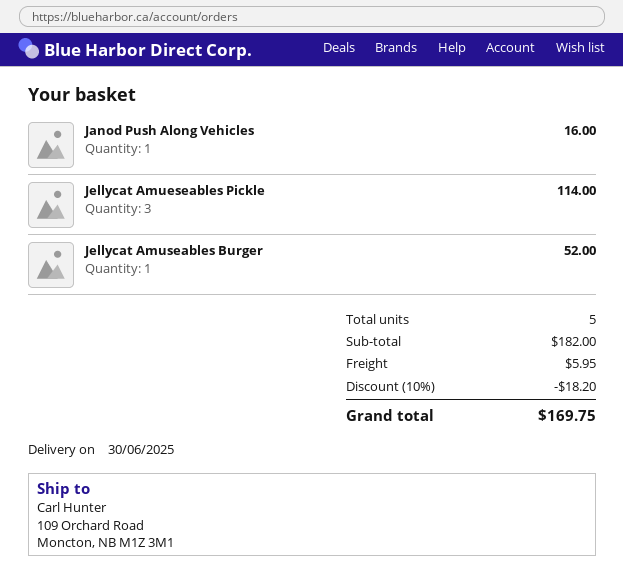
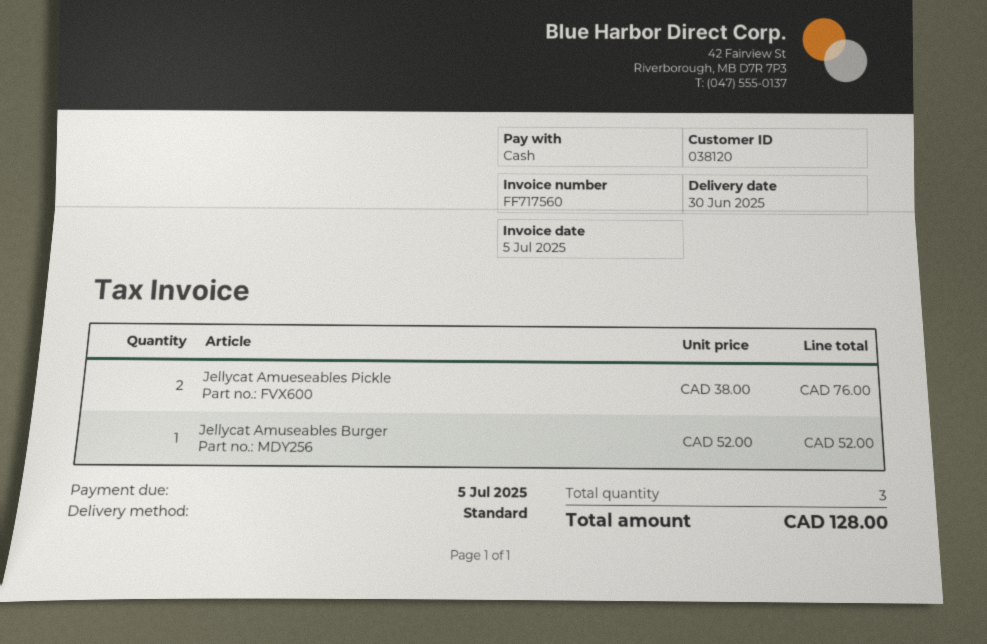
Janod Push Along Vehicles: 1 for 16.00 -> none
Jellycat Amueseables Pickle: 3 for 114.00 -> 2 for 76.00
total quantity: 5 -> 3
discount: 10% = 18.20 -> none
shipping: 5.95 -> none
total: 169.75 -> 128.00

**Exercise**
Word for word, restate all of the records. Exclude the pictures.

**Exercise result**
Janod Push Along Vehicles: 1 for 16.00 -> none
Jellycat Amueseables Pickle: 3 for 114.00 -> 2 for 76.00
total quantity: 5 -> 3
discount: 10% = 18.20 -> none
shipping: 5.95 -> none
total: 169.75 -> 128.00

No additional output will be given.